Il utilise des mèmes, des caricatures, pour illustrer ses positions controversées. Ce sont des médiums facilement partageables, cliquables, qui circulent plus rapidement que n’importe quel article ou publication.
“The science is settled.” pic.twitter.com/sRxpnWlXzi
— Maxime Bernier (@MaximeBernier) May 20, 2019
Ses lignes directrices sont des références directes aux forums de discussion de la droite radicalisée. Forums où l’on craint un règne du mondialisme, où les règlements encadrant les discours haineux sont considérés comme de la censure et où l’on prône le droit de posséder une arme à feu.

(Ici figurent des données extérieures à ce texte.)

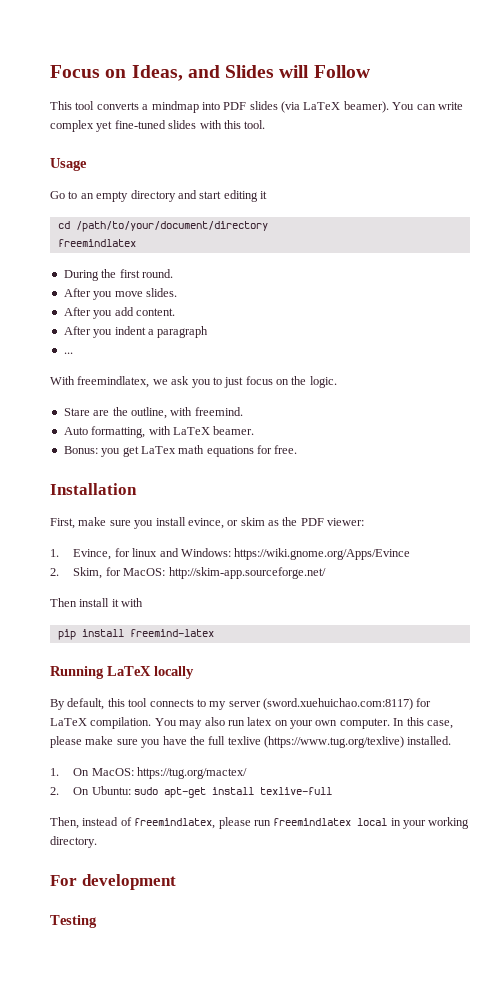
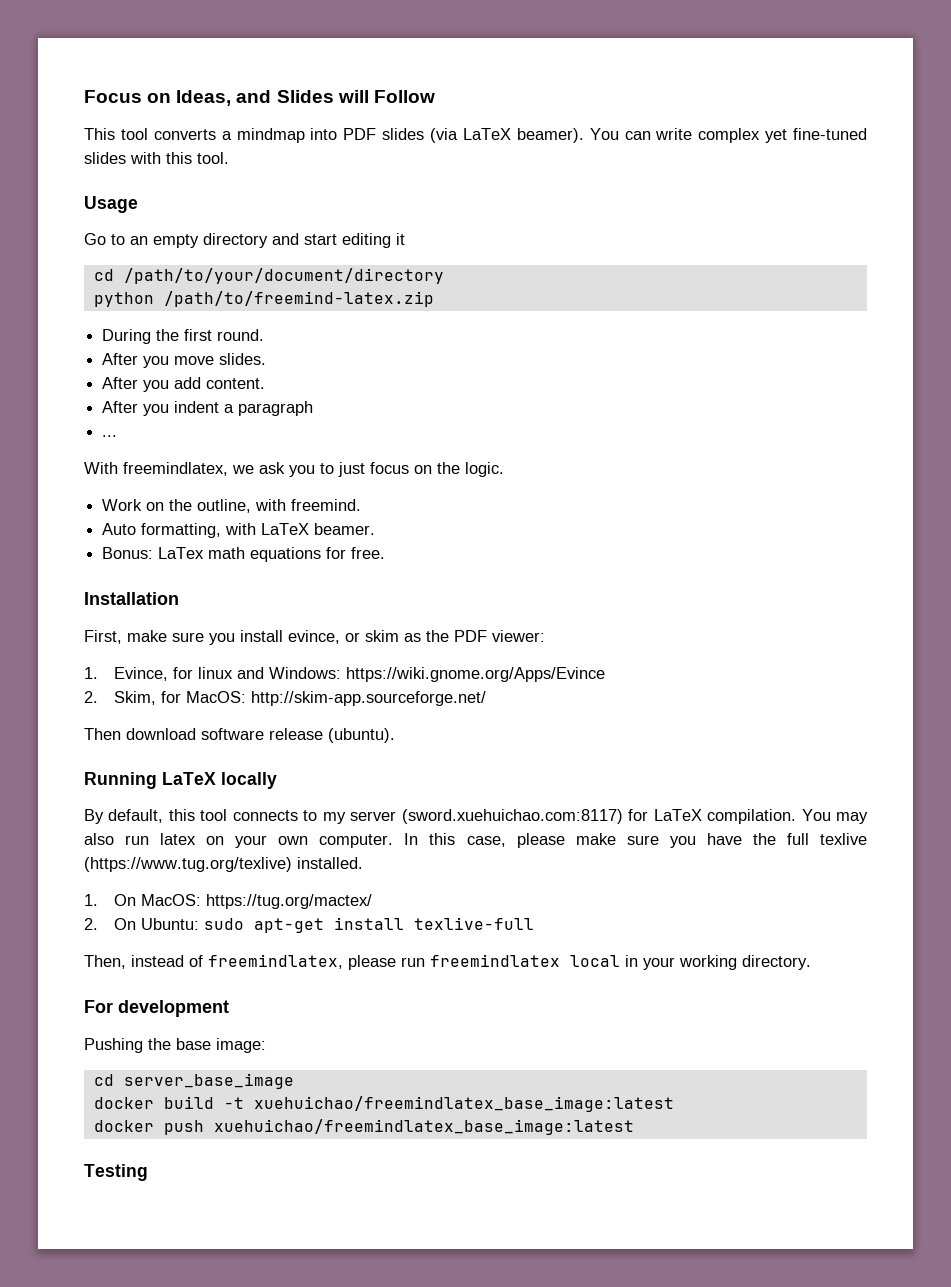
[57,239,136,247] freemindlatex -> [93,291,434,307] python /path/to/freemind-latex.zip
[63,408,110,416] Stare are -> [102,499,165,511] Work on
[101,446,139,457] you get -> (154, 553) none
[79,598,144,607] [57,629,214,640] install it with // pip install freemind-latex -> [126,728,395,743] download software release (ubuntu).
(176, 882) none -> [84,1038,266,1053] [93,1073,294,1089] [93,1096,674,1112] [93,1119,634,1135] // Pushing the base image: // cd server_base_image // docker build -t xuehuichao/freemindlatex_base_image:latest // docker push xuehuichao/freemindlatex_base_image:latest

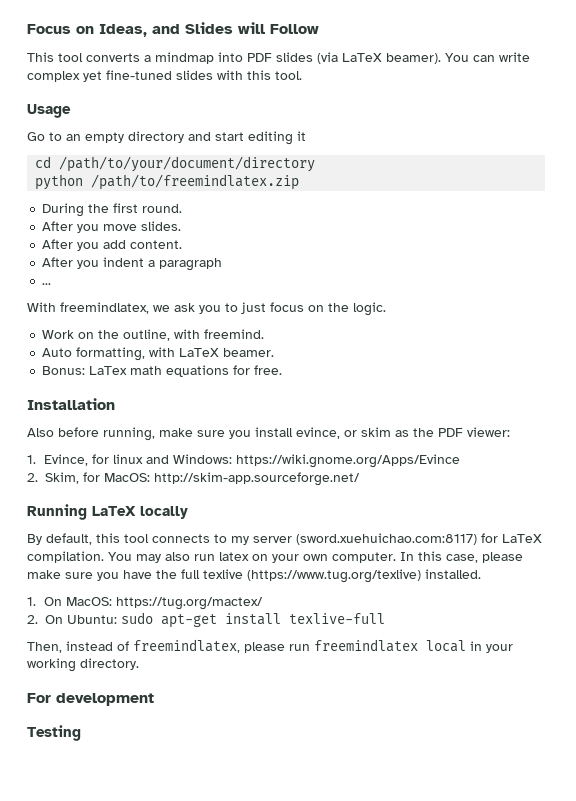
[163,291,434,307] /path/to/freemind-latex.zip -> [91,174,300,190] /path/to/freemindlatex.zip
[84,630,122,644] First, -> [27,427,155,441] Also before running,
[84,728,395,743] // Then download software release (ubuntu). -> (360, 479) none
[84,1038,266,1053] [93,1073,294,1089] [93,1096,674,1112] [93,1119,634,1135] // Pushing the base image: // cd server_base_image // docker build -t xuehuichao/freemindlatex_base_image:latest // docker push xuehuichao/freemindlatex_base_image:latest -> (154, 699) none

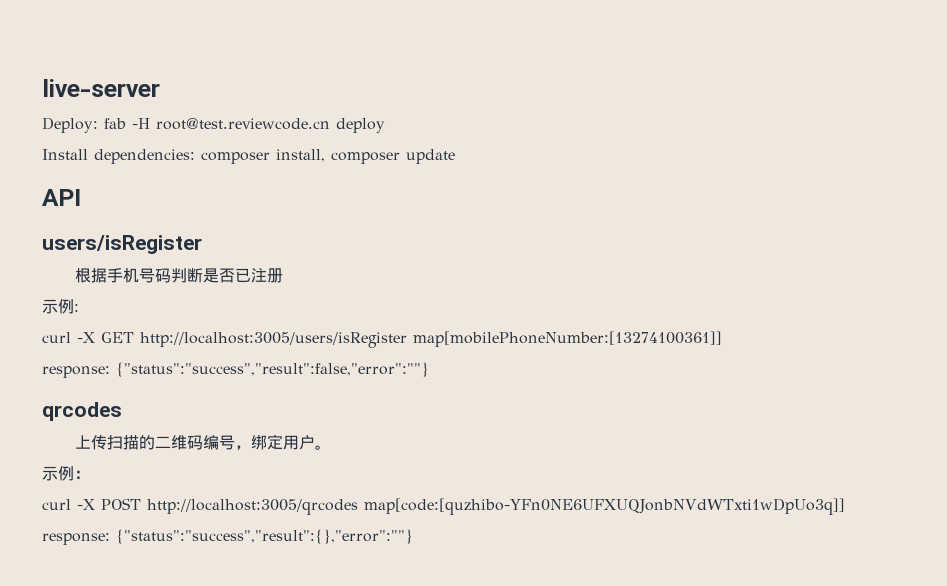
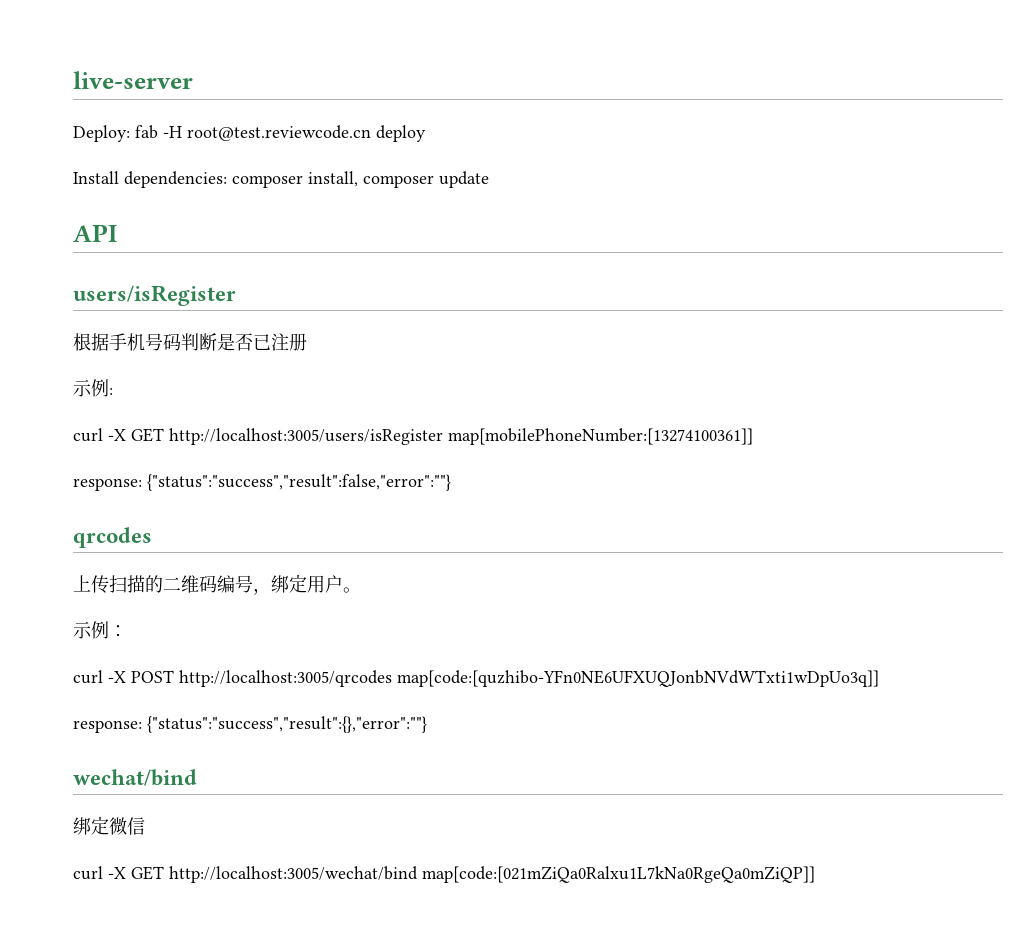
(413, 536) none -> [73,769,197,786] [73,816,145,835] [73,866,815,883] // wechat/bind // 绑定微信 // curl -X GET http://localhost:3005/wechat/bind map[code:[021mZiQa0Ralxu1L7kNa0RgeQa0mZiQP]]

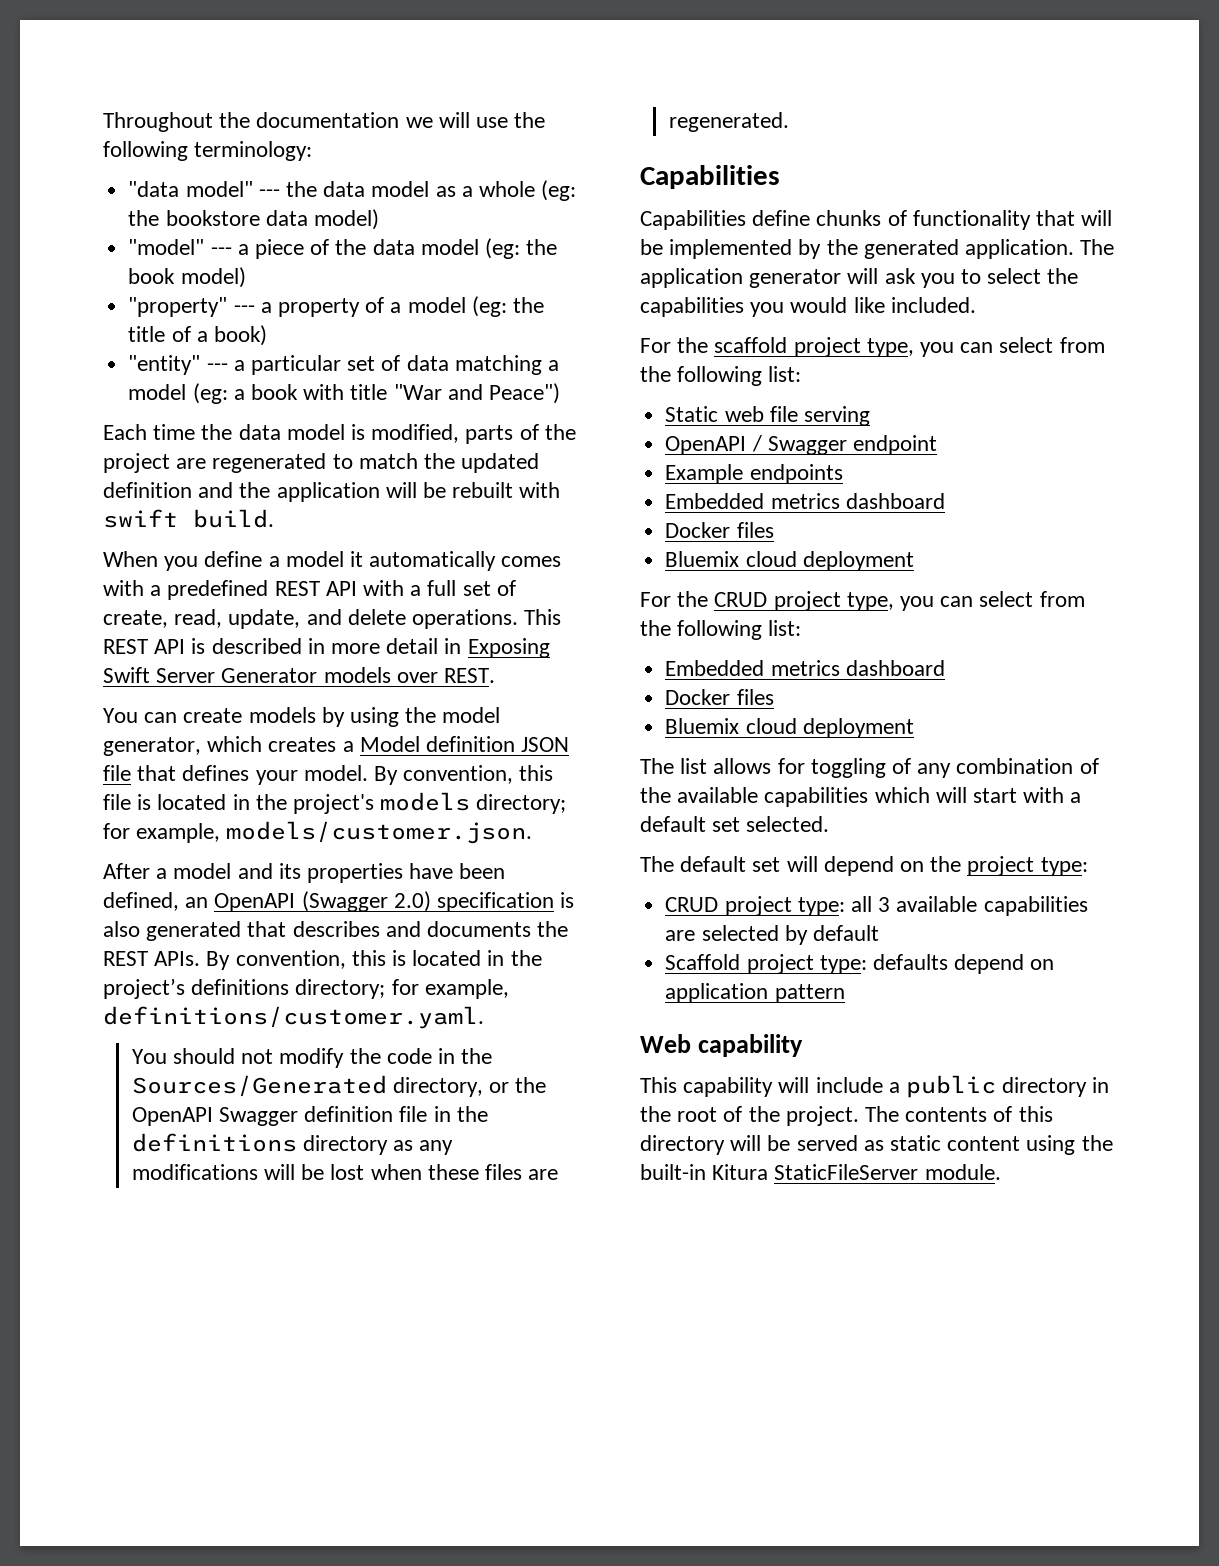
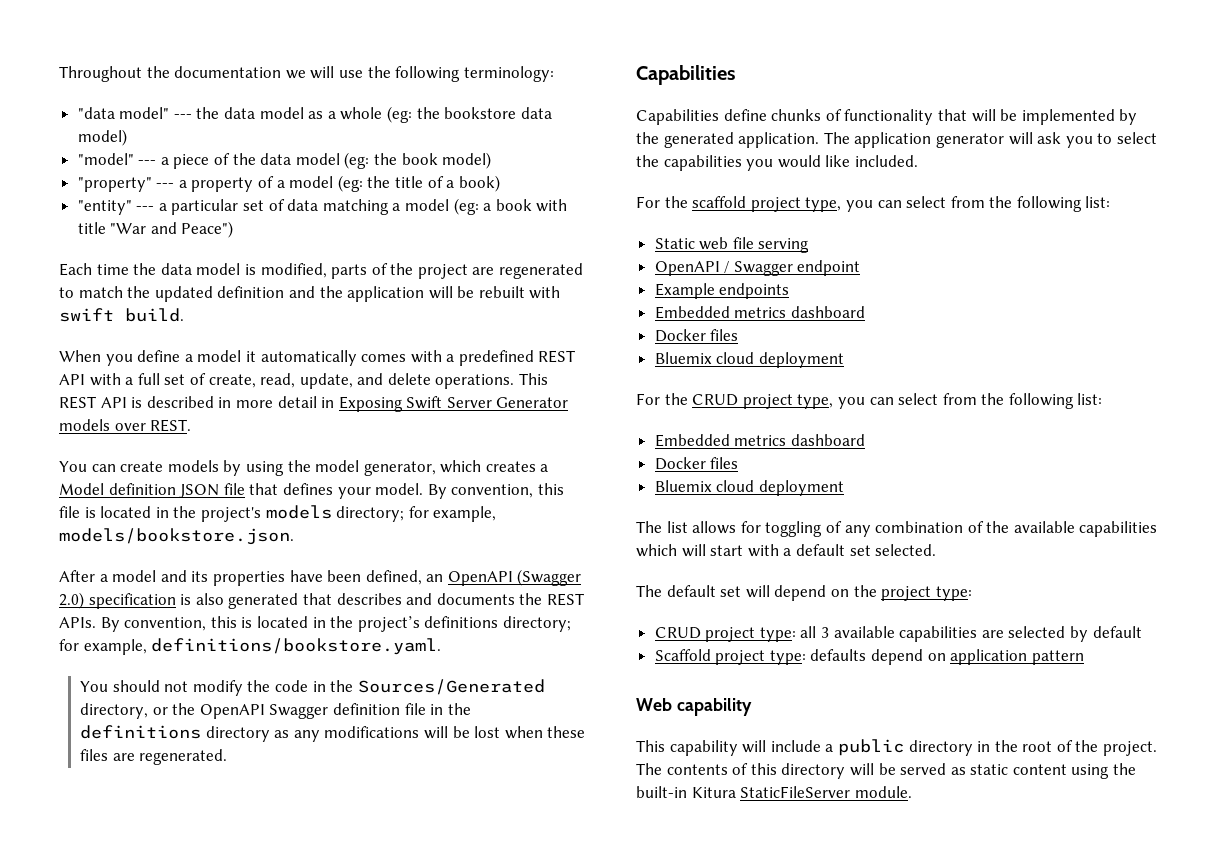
[226,821,533,844] models/customer.json. -> [59,528,294,545] models/bookstore.json.
[103,1006,484,1029] definitions/customer.yaml. -> [151,638,442,655] definitions/bookstore.yaml.

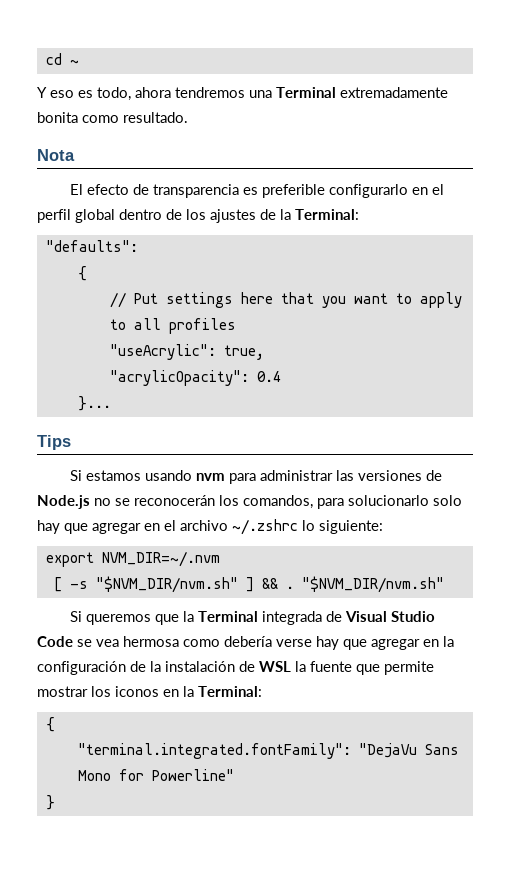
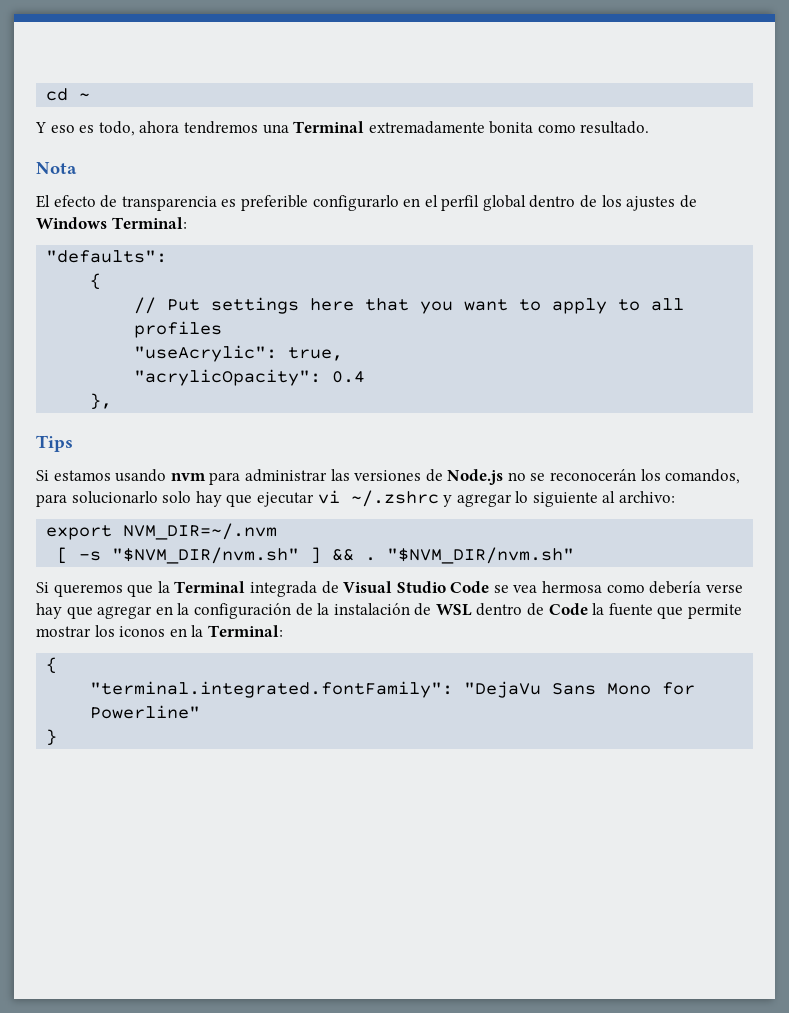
[280,209,291,220] la -> [36,217,107,229] Windows
[77,396,111,411] }... -> [90,393,113,410] },
[92,519,383,535] agregar en el archivo ~/.zshrc lo siguiente: -> [256,490,676,507] ejecutar vi ~/.zshrc y agregar lo siguiente al archivo:
(291, 666) none -> [476,603,588,616] dentro de Code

On ne pourra sans doute jamais confirmer si ces références sont des clins d’oeil volontaires à l’extrême droite. Ce qu’on sait en revanche, c’est que Bernier connaît bien ses revendications et les manières de les diffuser.
Et que ces groupes radicaux répondent à l’appel.
Il ne faut surtout pas sous-estimer ces groupes et ces politiciens car il y a une part de vérité dans ce qu’ils prônent. Depuis des décennies les gouvernements successifs, qu’ils soient libéraux ou conservateurs, ont eu des politiques d’immigration qui laissaient tomber les immigrants après qu’ils arrivaient au pays. Il y a eu peu d’efforts d’intégration et on a laissé se créer des ghettos ethniques dans les grandes villes alors que les régions ont un besoin criant de main d’œuvre mais on n’encourage pas les nouveaux venus à s’y établir et à apprendre la langue locale. Ce « free for all » rend les immigrants très vulnérables et victimes de ces groupes d’extrême droite car il est facile de casser du sucre sur leur dos alors qu’ils ne sont aucunement responsables de cette situation.
Puis, il est facile de généraliser les politiciens qui en sont responsables en les taxant de gauchistes car, étant de l’extrême droite, tout le reste est à leur gauche… C’est une bonne vieille tactique fasciste que de déshumaniser les opposants à leur idéologie ce qui mène souvent à des dérapages incontrôlables.
Si Bernier est le seul politicien à dire qu’un avortement au dernier terme est un infanticide et un meurtre, il sera en avance sur les autres. Mais, il a encore du chemin à faire. L’avortement est un infanticide et un meurtre point à la ligne. Il faudrait mettre ça dans la constitution. Ceci dit, une femme qui veut se faire avorter, a, et devrait, parfaitement avoir le droit de le faire. S’il y a un plan pour que le Canada reçoive 275 millions d’immigrants d’ici 2030, moi je suis parfaitement en accord avec ça. Si Bernier est contre, il y a des choses qu’il n’a pas compris. La libéralisation des armes à feux? Pourquoi pas? Peut-être pas les mitraillettes à 4 balles à la seconde; mais les armes de point? Pourquoi pas? Bernier à encore de chemin à faire. Mais, il n’est pas le seul. N’est-ce pas ? ….
Par souci d’équité et d’équilibre il faudrait faire le même exercice sur le flirt entre un certain parti de gauche (qui l’a facile dans les médias, sauf chez Quebecor) et l’extrême gauche. Quand j’entendais Amir Khadir banaliser les émeutes et le vandalisme pendant les grèves étudiantes de 2012 (qu’est-ce que ça peut bien faire comparé à la corruption libérale? demandait-il) ou refuser de condamner les vandales cagoulés qui s’en prennent à des commerçants au nom de la lutte à l’«embourgeoisement», il y a de quoi se poser des questions me semble-t-il.